What German had proposed over the last couple of weeks was a restructuring of the Greek debt that did not require the creditors to take writeoffs. Where the German government differed from the French was that Germany wanted to require private creditor banks to take part in the restructuring, while Sarkozy's government wanted the banks' participation to be "voluntary," another way of saying he didn't want the banks holding the bad loans to be inconvenienced in the slightest. And Merkel's government capitulated on that point. So a restructuring is conceptually part of the mix, but the deal hasn't been done yet.

But Hudson is on to something when he suggests that the Troika's basic idea is "for the ECB to take on yet more Greek government debt, leaving all EU taxpayers to get the bill." Or, as he puts it later in the article, "Banks are using the time to take as much as they can and pass the losses onto the ECB, EU and IMF - "public" institutions that have more leverage than private creditors." In other words, the public should pay for the bank's bad loans and the wrecker actions of private bond speculators. What Jamie Galbraith has characterized as the Predator State approach to governance of the Cheney-Bush Administration seems to have taken hold in the European Troika. Greece has been the worst victim of its results so far. But unless popular resistance translates into actions by political parties and governments that block the Troika's most destructive demands, Greece will surely not be the last victim.

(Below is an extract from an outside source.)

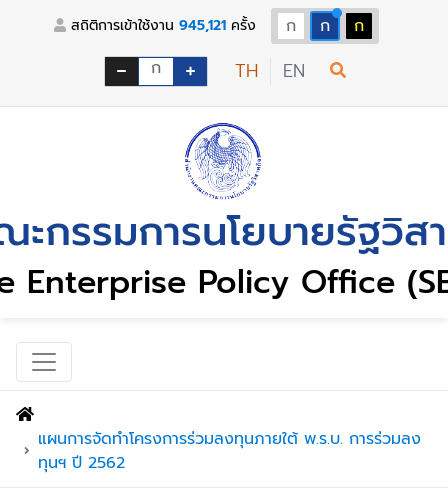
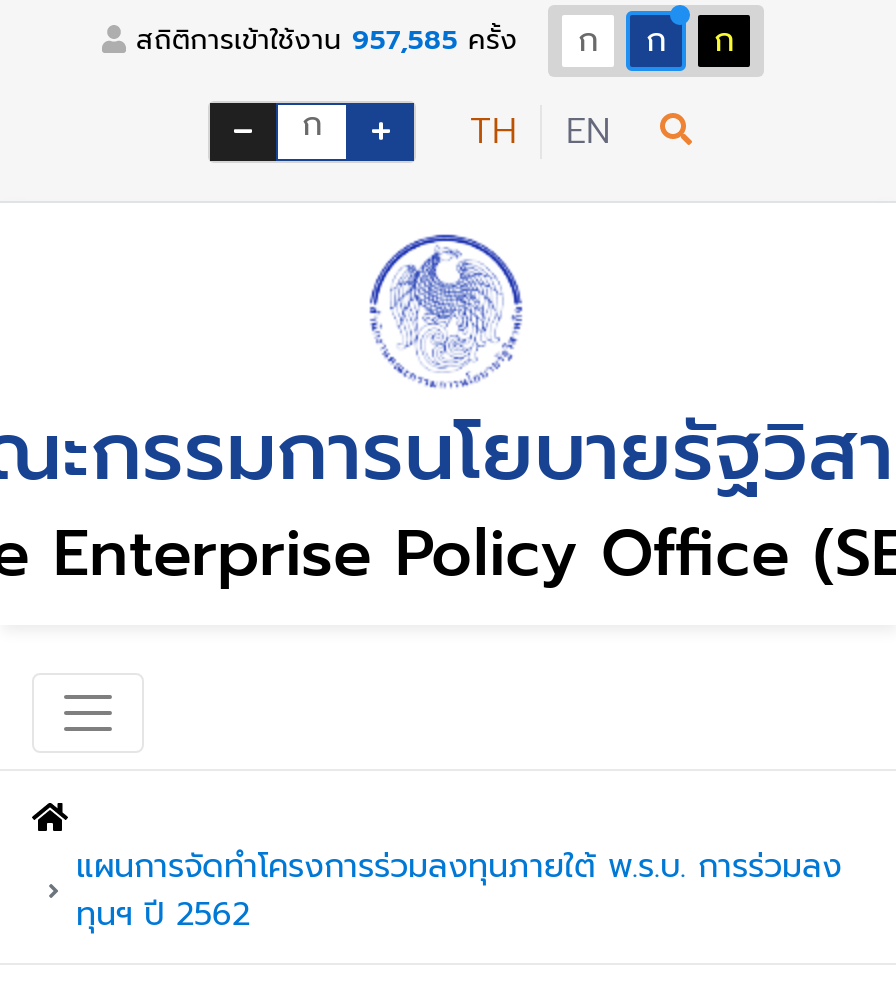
- สถิติการเข้าใช้งาน945,121ครั้ง
+ สถิติการเข้าใช้งาน957,585ครั้ง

The first half or so of Hudson's article provides an accessible description of the basic problem. Though it makes the ECB sound like the main player in the austerity program rather than the ECB in combination with the EU Commission and the IMF, acting in concert as the Troika. (Though he doesn't mention the notorious trio a couple of times.) In the second half, he rambles into more a more general theoretical and historical discussion that doesn't contribute much to understanding the immediate issue. Though I suppose it's interesting to know that the Spartan city-state had some debt-cancellation programs in the 3rd century BCE.